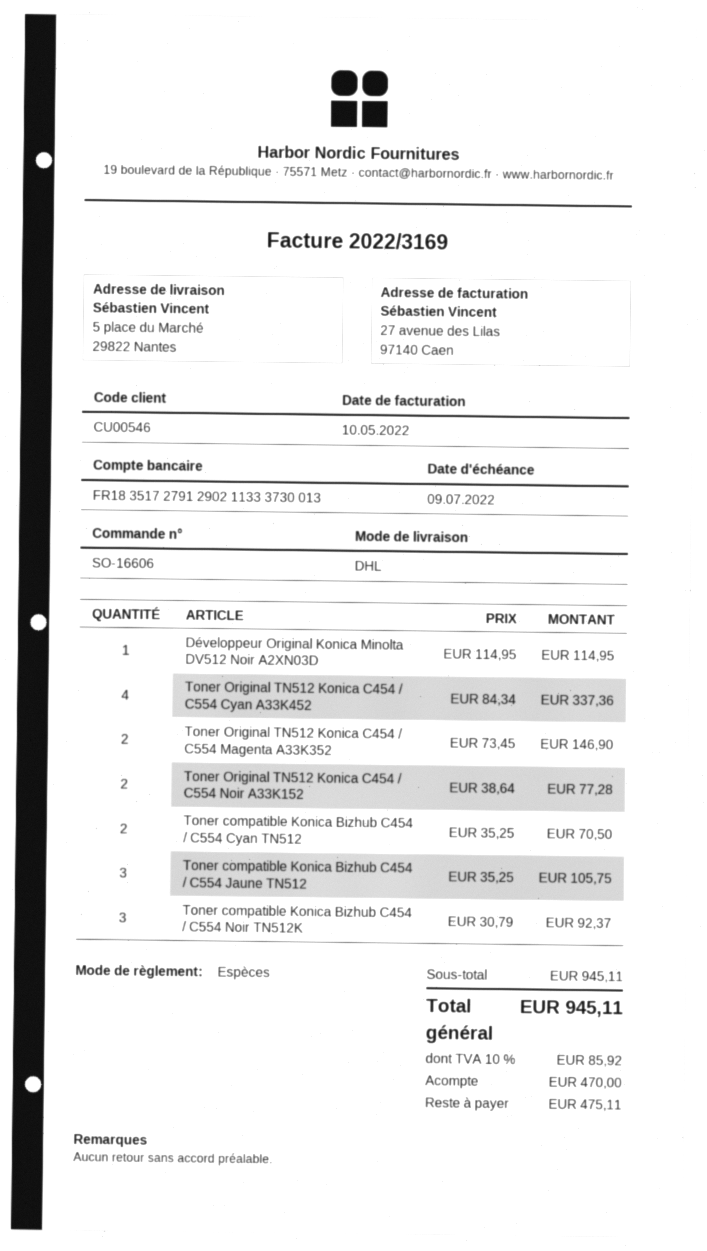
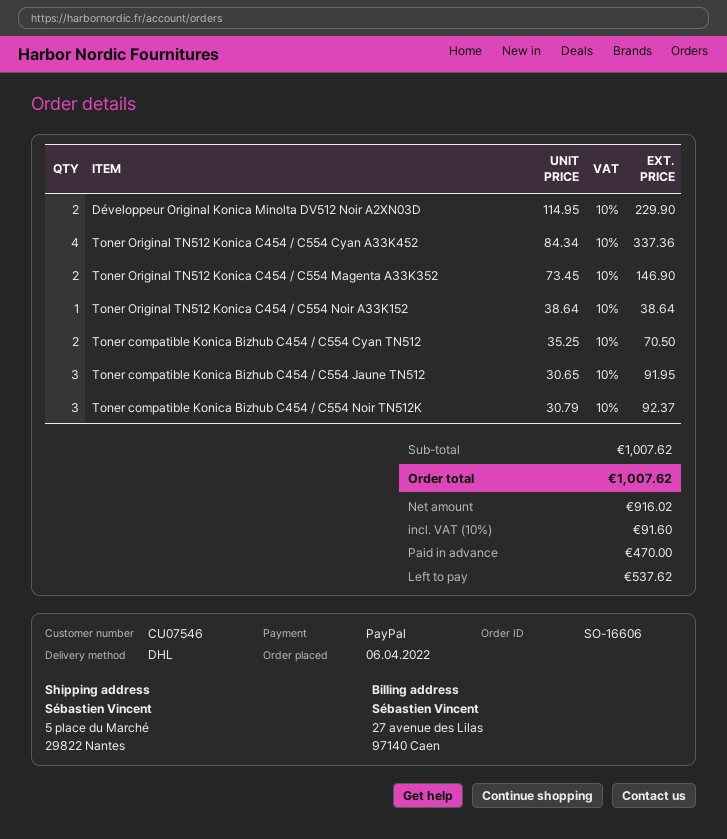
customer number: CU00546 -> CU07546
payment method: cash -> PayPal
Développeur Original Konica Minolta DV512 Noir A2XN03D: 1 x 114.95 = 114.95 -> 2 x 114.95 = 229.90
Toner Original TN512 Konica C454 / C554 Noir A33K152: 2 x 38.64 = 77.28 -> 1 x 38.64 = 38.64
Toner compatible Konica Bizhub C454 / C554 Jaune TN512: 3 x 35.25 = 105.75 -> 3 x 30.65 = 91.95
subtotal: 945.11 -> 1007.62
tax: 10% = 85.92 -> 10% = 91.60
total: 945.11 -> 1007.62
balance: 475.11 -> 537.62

---

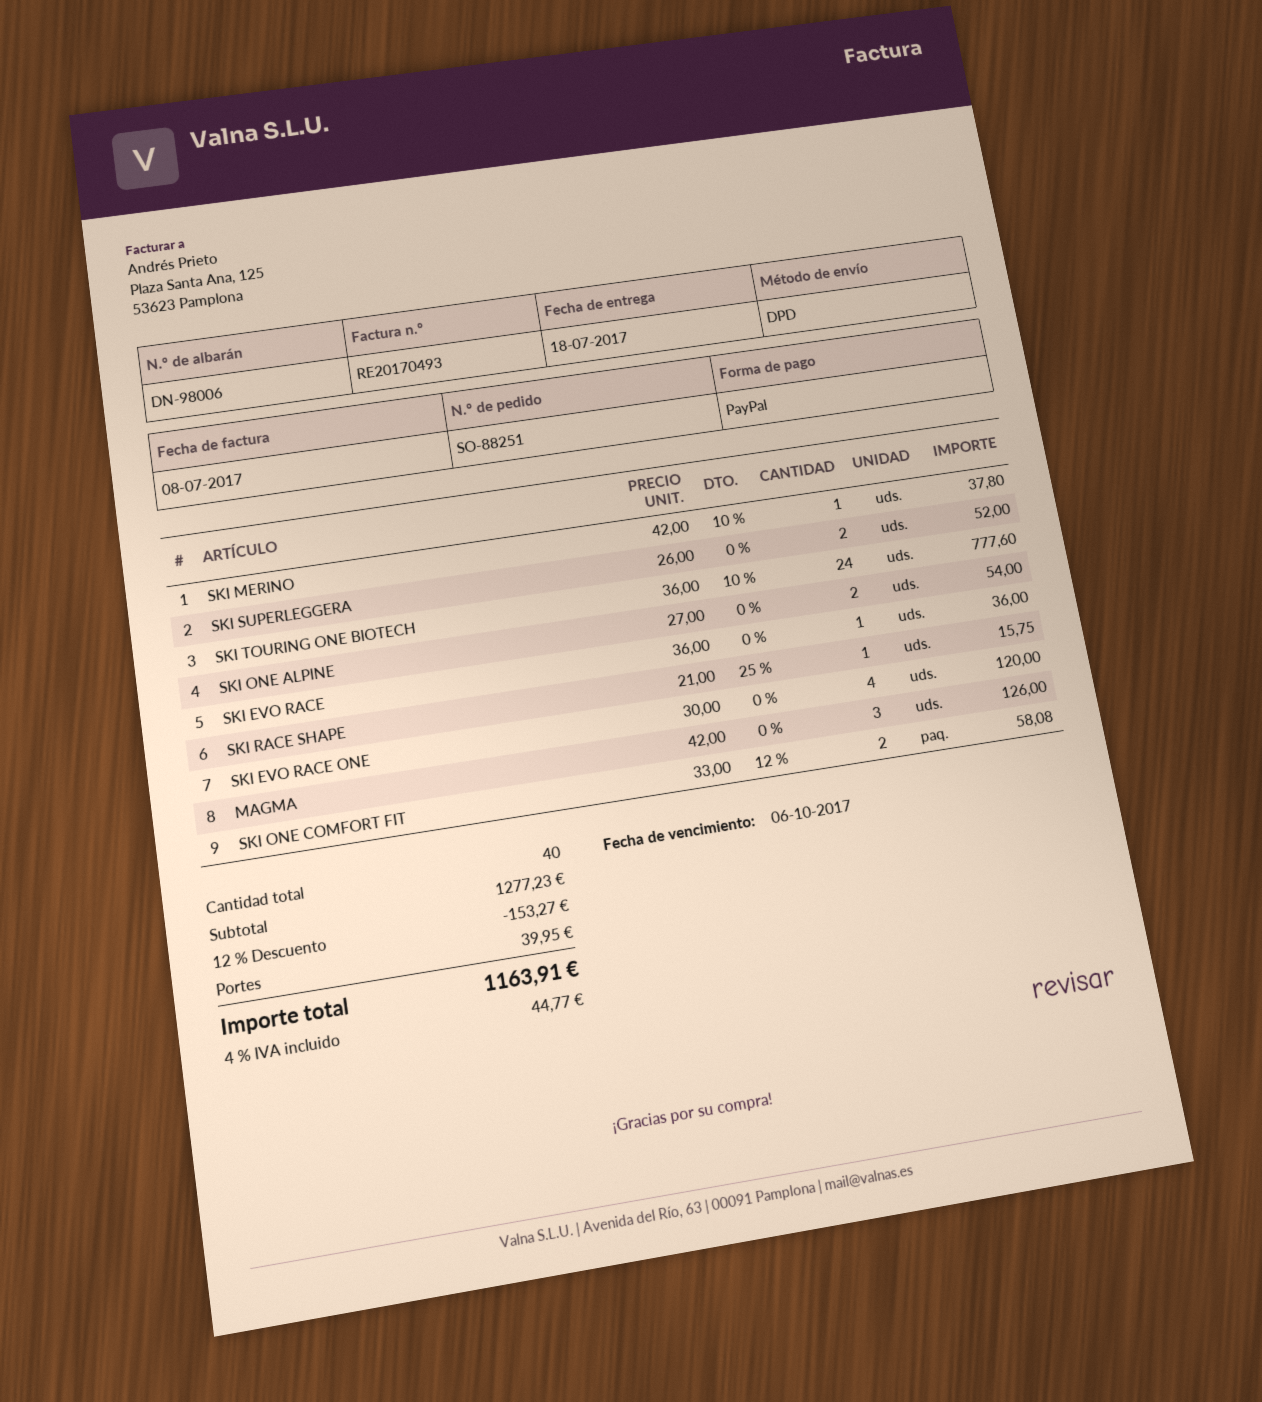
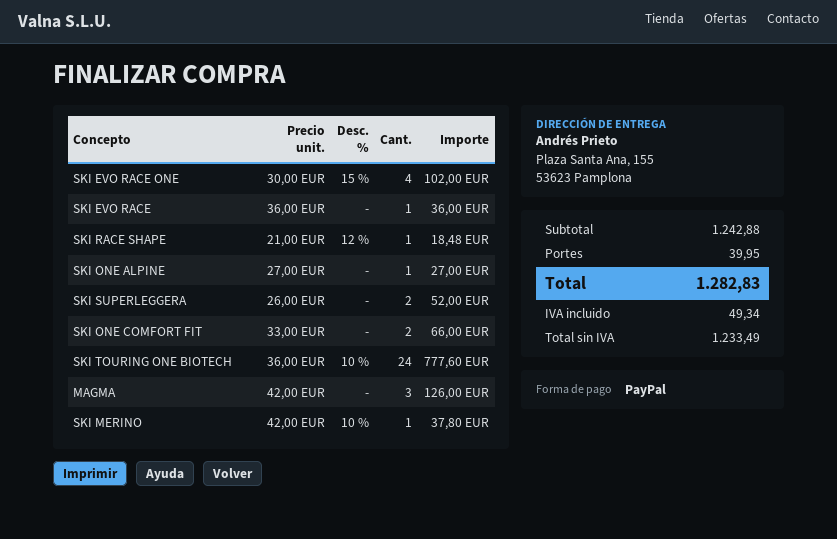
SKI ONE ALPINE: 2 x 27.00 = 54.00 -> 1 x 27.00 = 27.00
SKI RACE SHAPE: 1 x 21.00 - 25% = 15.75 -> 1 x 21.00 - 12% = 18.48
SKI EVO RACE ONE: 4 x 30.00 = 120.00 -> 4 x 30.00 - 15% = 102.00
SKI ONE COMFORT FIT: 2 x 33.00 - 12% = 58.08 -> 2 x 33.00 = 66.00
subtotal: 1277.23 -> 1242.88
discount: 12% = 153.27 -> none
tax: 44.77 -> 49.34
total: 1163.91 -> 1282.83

---

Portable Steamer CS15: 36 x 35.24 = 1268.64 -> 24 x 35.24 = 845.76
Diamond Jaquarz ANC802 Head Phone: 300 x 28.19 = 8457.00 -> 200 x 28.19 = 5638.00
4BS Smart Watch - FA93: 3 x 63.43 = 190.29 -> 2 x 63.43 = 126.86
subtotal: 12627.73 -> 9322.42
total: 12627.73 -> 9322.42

**Work order**
Pull every line containing "subtotal" out of the data above.

**Reply**
subtotal: 945.11 -> 1007.62
subtotal: 1277.23 -> 1242.88
subtotal: 12627.73 -> 9322.42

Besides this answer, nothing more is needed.